ASSIGNMENT ->
Pictures excluded, output the lines of the data below between the one holding "width: 96px;" and the one holding "padding: 0 30px 0 18px;", inclusive, exactly as they stand.

===== EXTRACTED ENTRIES =====

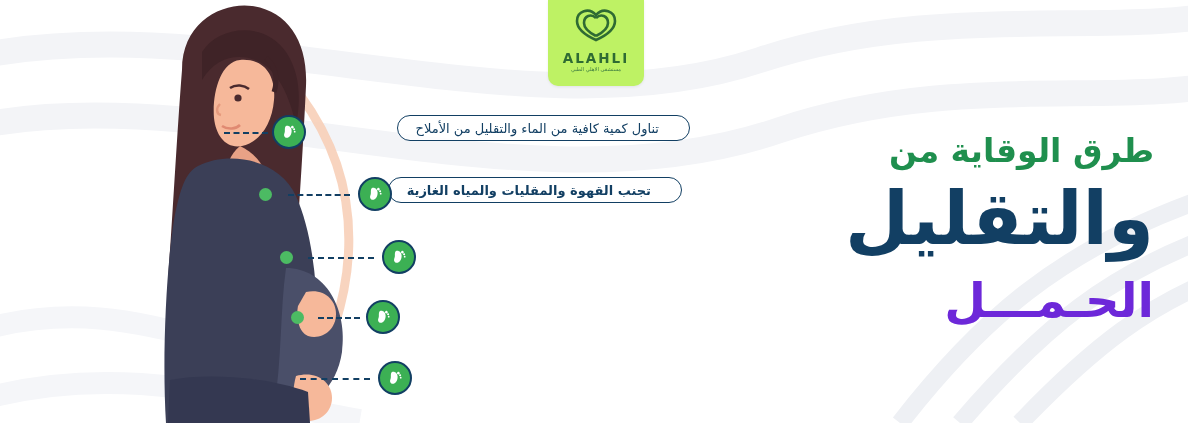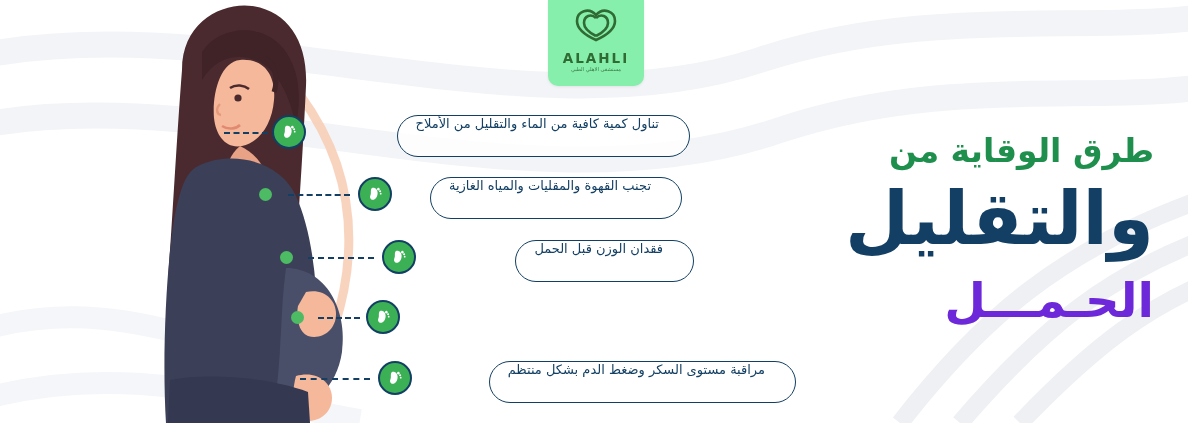--- a/index.html
+++ b/index.html
@@ -31,7 +31,7 @@
     top: 0px;
     width: 96px;
     height: 86px;
-    background: #86efac;
+    background: #bef264;
     border-bottom-left-radius: 10px;
     border-bottom-right-radius: 10px;
     box-shadow: 0 1px 3px rgba(0,0,0,0.07);

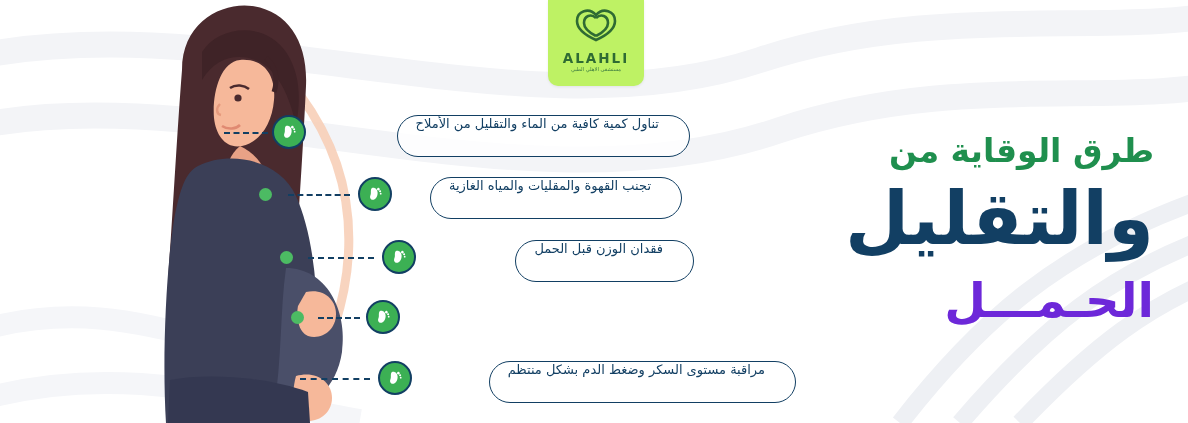--- a/index.html
+++ b/index.html
@@ -100,8 +100,9 @@
   .tip-pill {
     border: 1.6px solid #123f63;
     border-radius: 22px;
-    height: 42px;
+    height: 26px;
     display: flex;
+    align-items: center;
     justify-content: center;
     padding: 0 30px 0 18px;
     background: rgba(255,255,255,0.82);

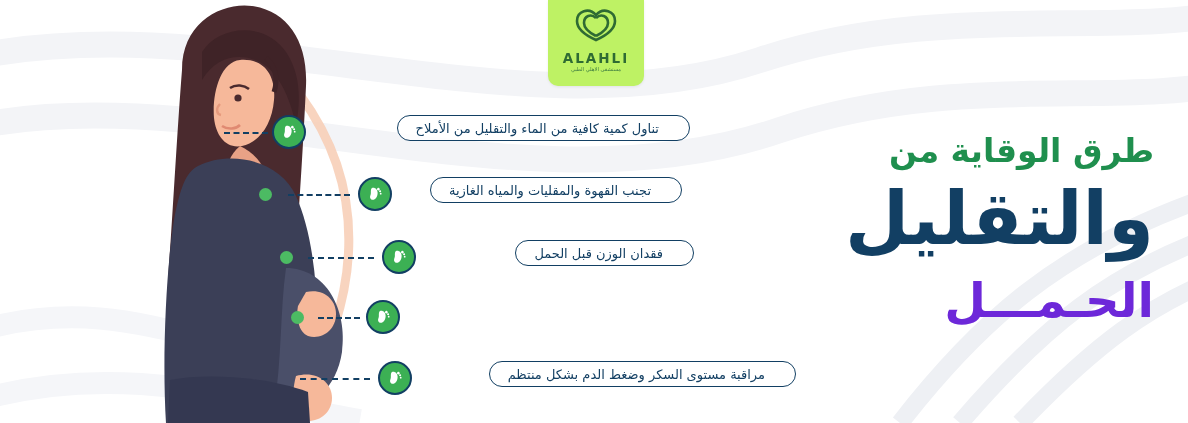--- a/index.html
+++ b/index.html
@@ -238,7 +238,7 @@
   </div>
   <div class="dashes" style="left:224px; top:132px; width:44px;"></div>
 
-  <div class="tip" style="right:506px; top:177px;">
+  <div class="tip" style="right:506px; top:177px;font-weight:bold;">
     <div class="tip-pill">
       <span>تجنب القهوة والمقليات والمياه الغازية</span>
     </div>

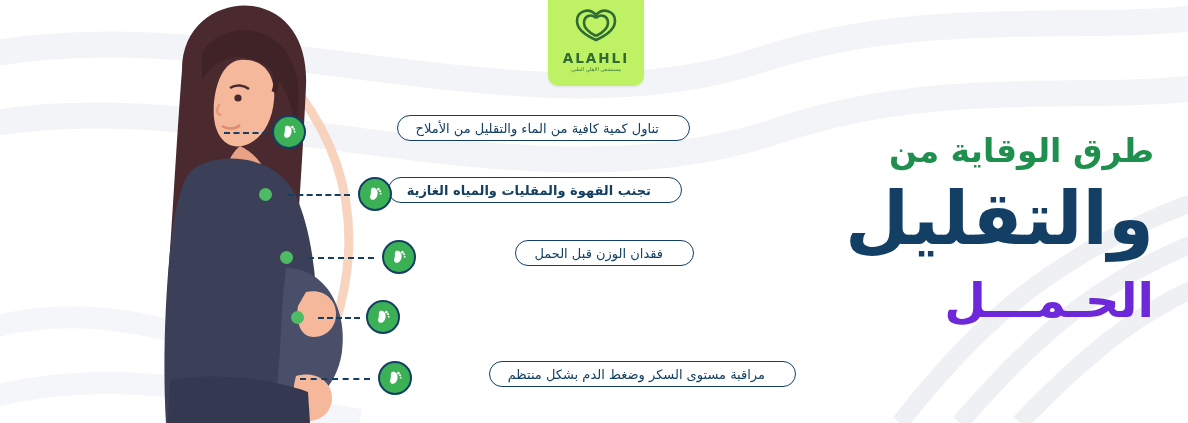--- a/index.html
+++ b/index.html
@@ -254,11 +254,6 @@
   <div class="dashes" style="left:288px; top:194px; width:62px;"></div>
   <div class="dot" style="left:259px; top:188px;"></div>
 
-  <div class="tip" style="right:494px; top:240px;">
-    <div class="tip-pill">
-      <span>فقدان الوزن قبل الحمل</span>
-    </div>
-  </div>
   <div class="tip-badge" style="left:382px; top:240px;">
     <svg width="18" height="18" viewBox="0 0 24 24" xmlns="http://www.w3.org/2000/svg">
       <path d="M9.5,3.5 C13,3.5 15.5,6.5 15.5,10.5 C15.5,14 14,17.5 11.5,19 C9,20.5 6,19.5 5.5,17 C5,14.5 6.5,13 6.5,10.5 C6.5,6.5 6.5,3.5 9.5,3.5 Z" fill="#ffffff"></path>

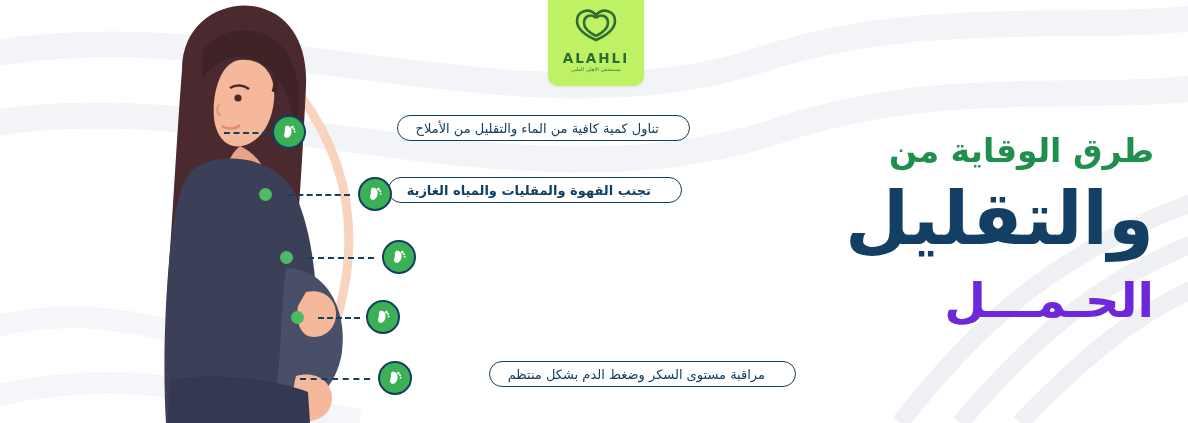--- a/index.html
+++ b/index.html
@@ -276,11 +276,6 @@
   <div class="dashes" style="left:318px; top:317px; width:42px;"></div>
   <div class="dot" style="left:291px; top:311px;"></div>
 
-  <div class="tip" style="right:392px; top:361px;">
-    <div class="tip-pill">
-      <span>مراقبة مستوى السكر وضغط الدم بشكل منتظم</span>
-    </div>
-  </div>
   <div class="tip-badge" style="left:378px; top:361px;">
     <svg width="18" height="18" viewBox="0 0 24 24" xmlns="http://www.w3.org/2000/svg">
       <path d="M9.5,3.5 C13,3.5 15.5,6.5 15.5,10.5 C15.5,14 14,17.5 11.5,19 C9,20.5 6,19.5 5.5,17 C5,14.5 6.5,13 6.5,10.5 C6.5,6.5 6.5,3.5 9.5,3.5 Z" fill="#ffffff"></path>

=====

COMPLETED TASK ->
     width: 96px;
     height: 86px;
-    background: #86efac;
+    background: #bef264;
     border-bottom-left-radius: 10px;
     border-bottom-right-radius: 10px;
     box-shadow: 0 1px 3px rgba(0,0,0,0.07);

--- a/index.html
+++ b/index.html
@@ -100,8 +100,9 @@
   .tip-pill {
     border: 1.6px solid #123f63;
     border-radius: 22px;
-    height: 42px;
+    height: 26px;
     display: flex;
+    align-items: center;
     justify-content: center;
     padding: 0 30px 0 18px;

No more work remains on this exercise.